▶ **ACTION ITEM**:
Pictures excluded, copy every record that follows exactly as it appears.
============
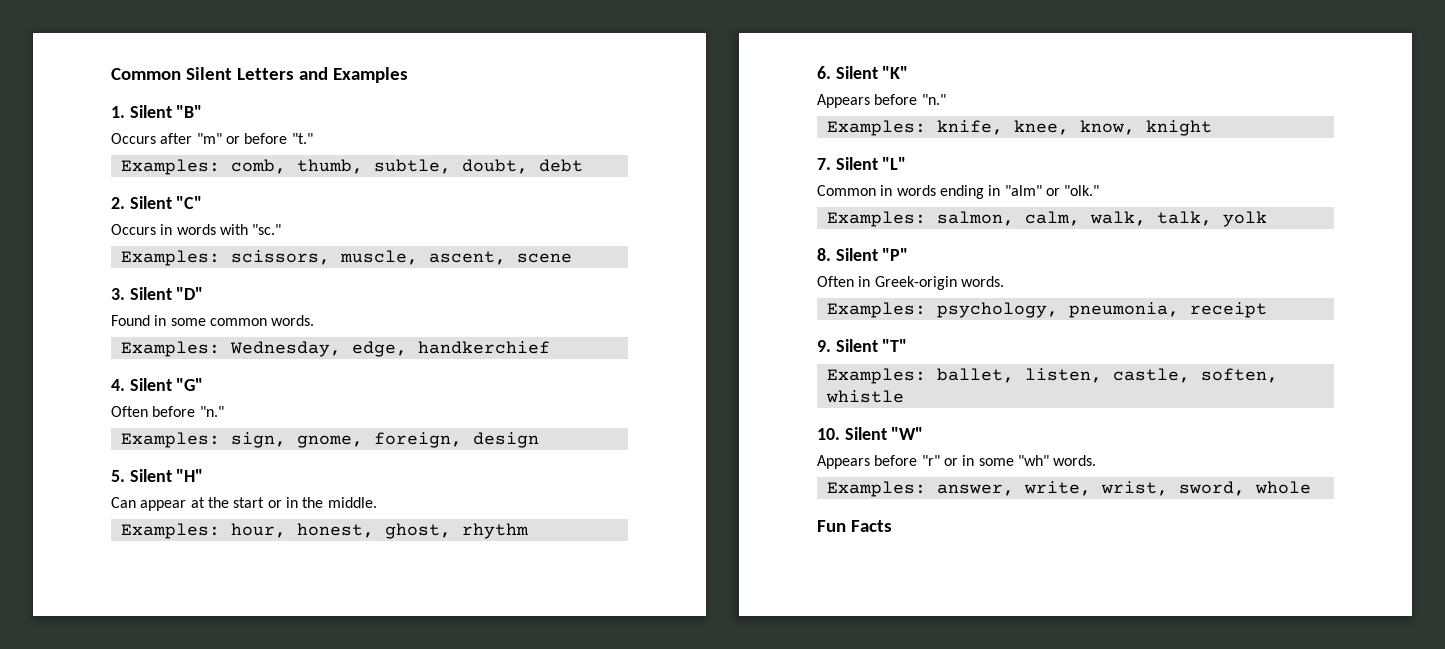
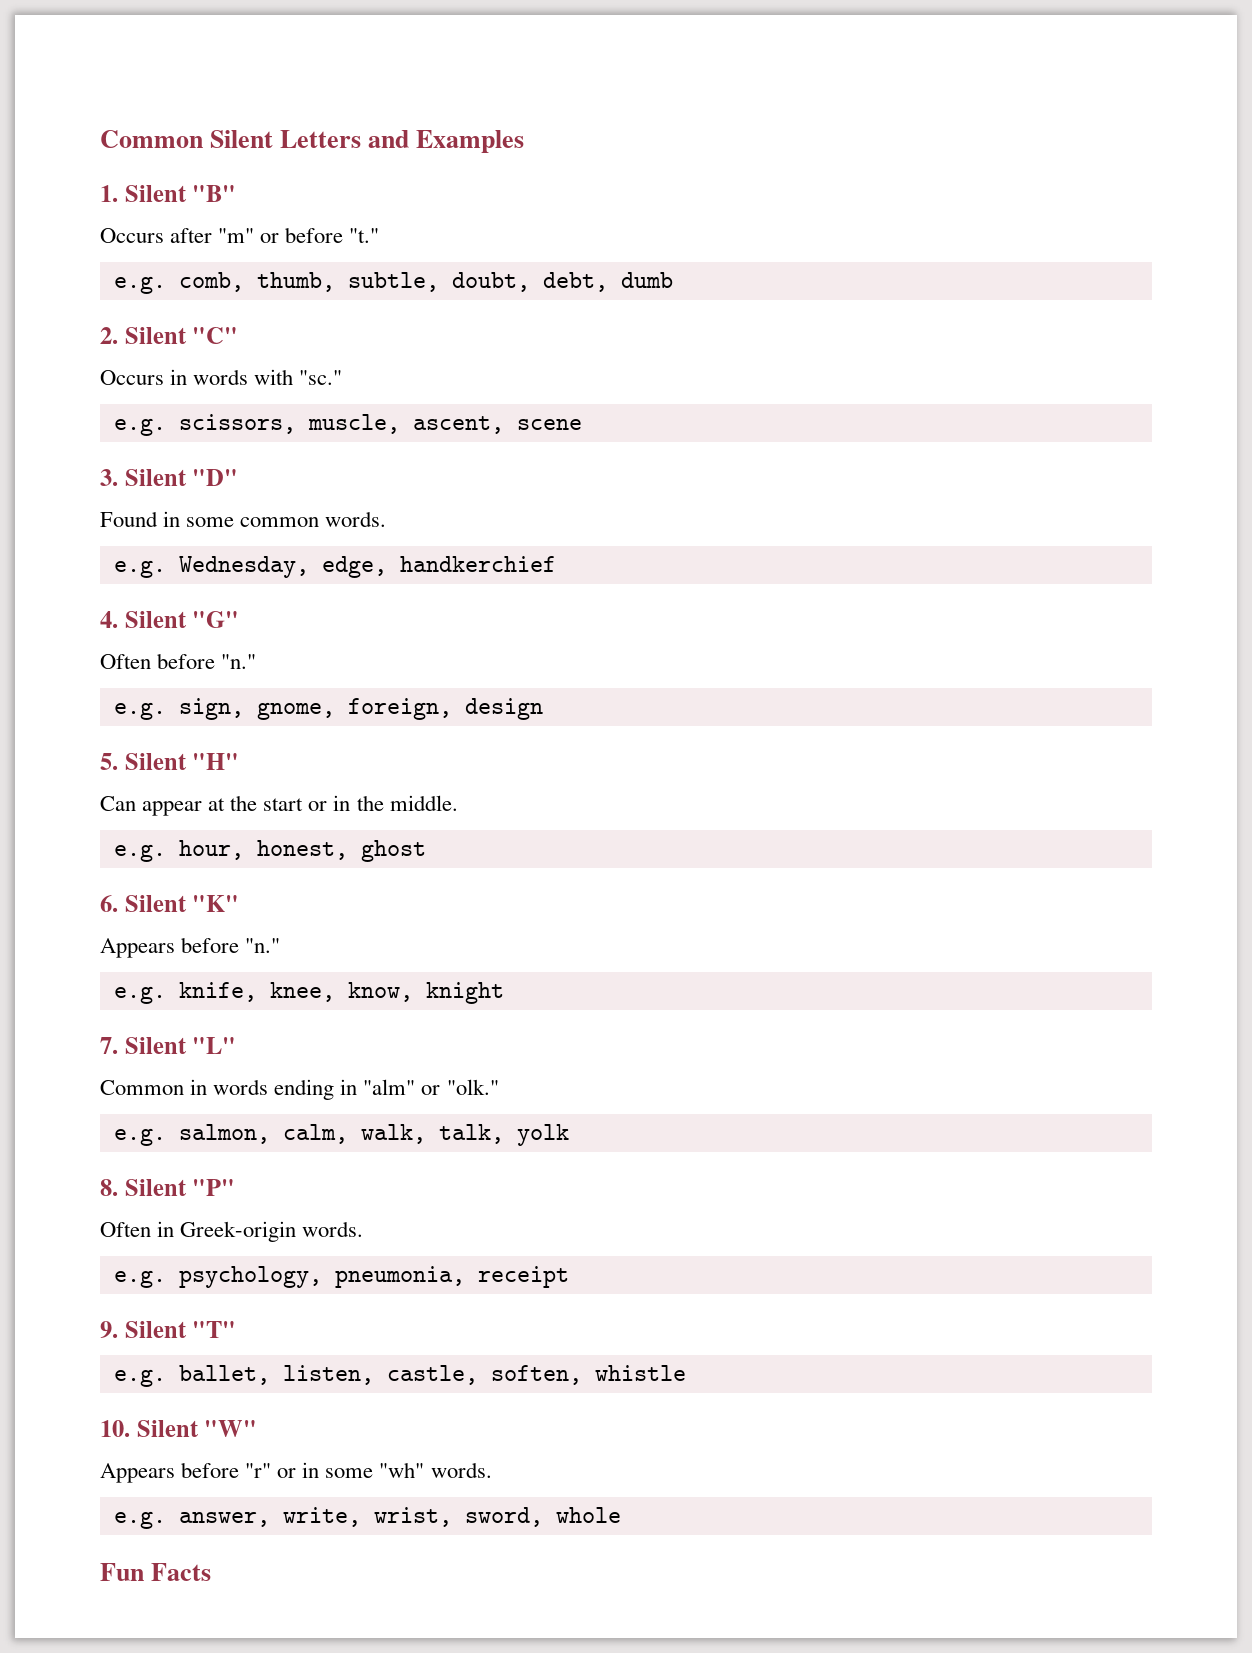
- Examples: comb, thumb, subtle, doubt, debt
+ e.g. comb, thumb, subtle, doubt, debt, dumb
- Examples: scissors, muscle, ascent, scene
+ e.g. scissors, muscle, ascent, scene
- Examples: Wednesday, edge, handkerchief
+ e.g. Wednesday, edge, handkerchief
- Examples: sign, gnome, foreign, design
+ e.g. sign, gnome, foreign, design
- Examples: hour, honest, ghost, rhythm
+ e.g. hour, honest, ghost
- Examples: knife, knee, know, knight
+ e.g. knife, knee, know, knight
- Examples: salmon, calm, walk, talk, yolk
+ e.g. salmon, calm, walk, talk, yolk
- Examples: psychology, pneumonia, receipt
+ e.g. psychology, pneumonia, receipt
- Examples: ballet, listen, castle, soften, whistle
+ e.g. ballet, listen, castle, soften, whistle
- Examples: answer, write, wrist, sword, whole
+ e.g. answer, write, wrist, sword, whole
============
▶ **OUTPUT FOR THIS TASK**:
- Examples: comb, thumb, subtle, doubt, debt
+ e.g. comb, thumb, subtle, doubt, debt, dumb
- Examples: scissors, muscle, ascent, scene
+ e.g. scissors, muscle, ascent, scene
- Examples: Wednesday, edge, handkerchief
+ e.g. Wednesday, edge, handkerchief
- Examples: sign, gnome, foreign, design
+ e.g. sign, gnome, foreign, design
- Examples: hour, honest, ghost, rhythm
+ e.g. hour, honest, ghost
- Examples: knife, knee, know, knight
+ e.g. knife, knee, know, knight
- Examples: salmon, calm, walk, talk, yolk
+ e.g. salmon, calm, walk, talk, yolk
- Examples: psychology, pneumonia, receipt
+ e.g. psychology, pneumonia, receipt
- Examples: ballet, listen, castle, soften, whistle
+ e.g. ballet, listen, castle, soften, whistle
- Examples: answer, write, wrist, sword, whole
+ e.g. answer, write, wrist, sword, whole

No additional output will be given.